[PATCH v3 00/14] pmem: stop abusing __copy_user_nocache(), and other reworks

* [PATCH v3 00/14] pmem: stop abusing __copy_user_nocache(), and other reworks
@ 2017-06-09 20:23 Dan Williams
  2017-06-09 20:23 ` [PATCH v3 01/14] x86, uaccess: introduce copy_from_iter_flushcache for pmem / cache-bypass operations Dan Williams
                   ` (13 more replies)
  0 siblings, 14 replies; 42+ messages in thread
From: Dan Williams @ 2017-06-09 20:23 UTC (permalink / raw)
  To: linux-nvdimm
  Cc: Jan Kara, Toshi Kani, Mike Snitzer, Matthew Wilcox, x86,
	linux-kernel, hch, Jeff Moyer, Ingo Molnar,
	Oliver O'Halloran, viro, H. Peter Anvin, linux-fsdevel,
	Thomas Gleixner, dm-devel, Ross Zwisler

Changes since v2 [1]:
1/ Address the concerns from "[NAK] copy_from_iter_ops()" [2]. The
   copy_from_iter_ops approach is replaced with a new set _flushcache
   memcpy and user-copy helpers (Al)

2/ Use _flushcache as the suffix for the new cache managing copy helpers
   rather than _writethrough (Ingo and Toshi)

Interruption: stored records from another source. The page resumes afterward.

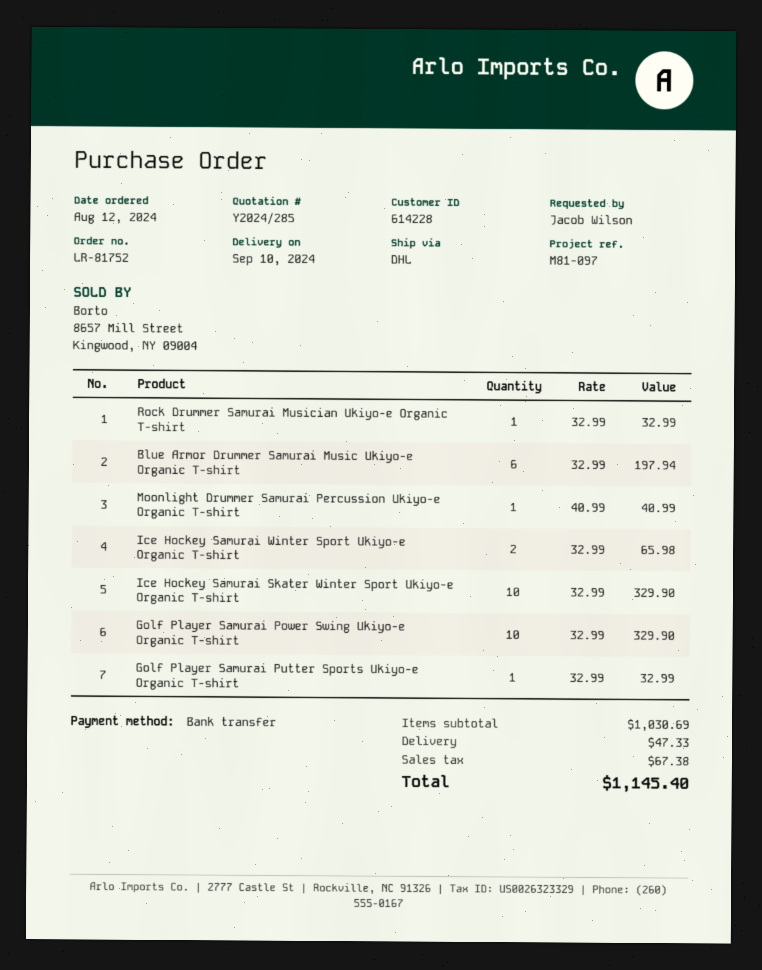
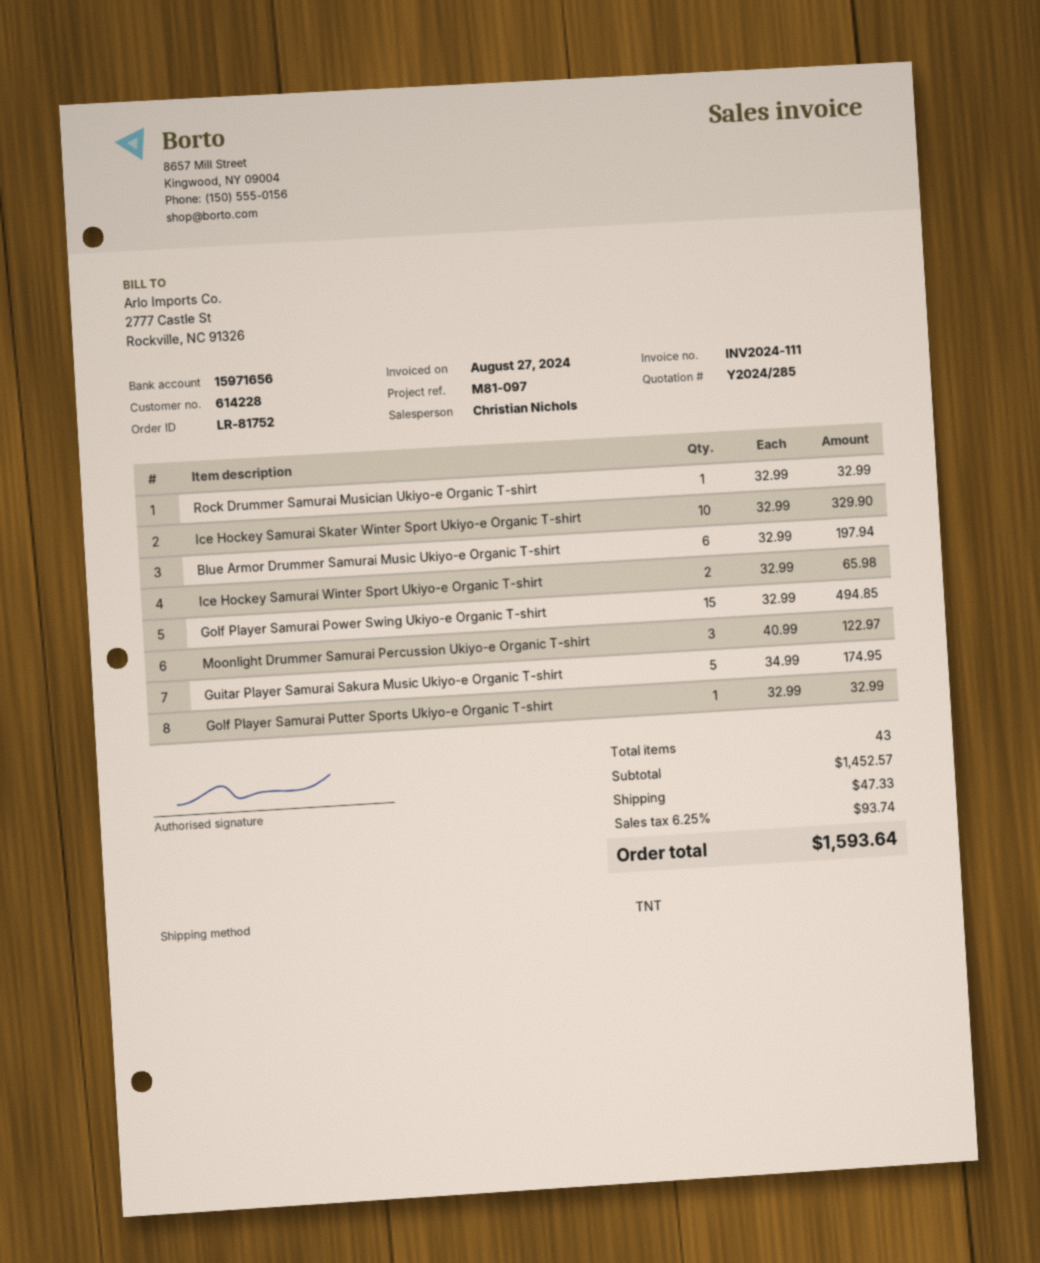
shipping method: DHL -> TNT
Moonlight Drummer Samurai Percussion Ukiyo-e Organic T-shirt: 1 x 40.99 = 40.99 -> 3 x 40.99 = 122.97
Golf Player Samurai Power Swing Ukiyo-e Organic T-shirt: 10 x 32.99 = 329.90 -> 15 x 32.99 = 494.85
Guitar Player Samurai Sakura Music Ukiyo-e Organic T-shirt: none -> 5 x 34.99 = 174.95
subtotal: 1030.69 -> 1452.57
tax: 67.38 -> 93.74
total: 1145.40 -> 1593.64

3/ Keep asm/pmem.h instead of moving the helpers to
   drivers/nvdimm/$arch.c (another side effect of Al's feedback)

[1]: https://lkml.org/lkml/2017/4/21/823
[2]: https://lists.01.org/pipermail/linux-nvdimm/2017-April/009942.html

---
A few months back, in the course of reviewing the memcpy_nocache()
proposal from Brian, Linus proposed that the pmem specific
memcpy_to_pmem() routine be moved to be implemented at the driver level
[3]:

   "Quite frankly, the whole 'memcpy_nocache()' idea or (ab-)using
    copy_user_nocache() just needs to die. It's idiotic.

    As you point out, it's also fundamentally buggy crap.

    Throw it away. There is no possible way this is ever valid or
    portable. We're not going to lie and claim that it is.

    If some driver ends up using 'movnt' by hand, that is up to that
    *driver*. But no way in hell should we care about this one whit in
    the sense of <linux/uaccess.h>."

This feedback also dovetails with another fs/dax.c design wart of being
hard coded to assume the backing device is pmem. We call the pmem
specific copy, clear, and flush routines even if the backing device
driver is one of the other 3 dax drivers (axonram, dccssblk, or brd).
There is no reason to spend cpu cycles flushing the cache after writing
to brd, for example, since it is using volatile memory for storage.

Moreover, the pmem driver might be fronting a volatile memory range
published by the ACPI NFIT, or the platform might have arranged to flush
cpu caches on power fail. This latter capability is a feature that has
appeared in embedded storage appliances (pre-ACPI-NFIT nvdimm
platforms).

Now, the comment about completely avoiding uaccess.h is augmented by
Al's recent assertion:

   "And for !@#!@# sake, comments like this
    +        * On x86_64 __copy_from_user_nocache() uses non-temporal stores
    +        * for the bulk of the transfer, but we need to manually flush
    +        * if the transfer is unaligned. A cached memory copy is used
    +        * when destination or size is not naturally aligned. That is:
    +        *   - Require 8-byte alignment when size is 8 bytes or larger.
    +        *   - Require 4-byte alignment when size is 4 bytes.
    mean only one thing: this should live in arch/x86/lib/usercopy_64.c,
    right next to the actual function that does copying.  NOT in
    drivers/nvdimm/x86.c.  At the very least it needs a comment in usercopy_64.c
    with dire warnings along the lines of "don't touch that code without
    looking into <filename>:pmem_from_user().."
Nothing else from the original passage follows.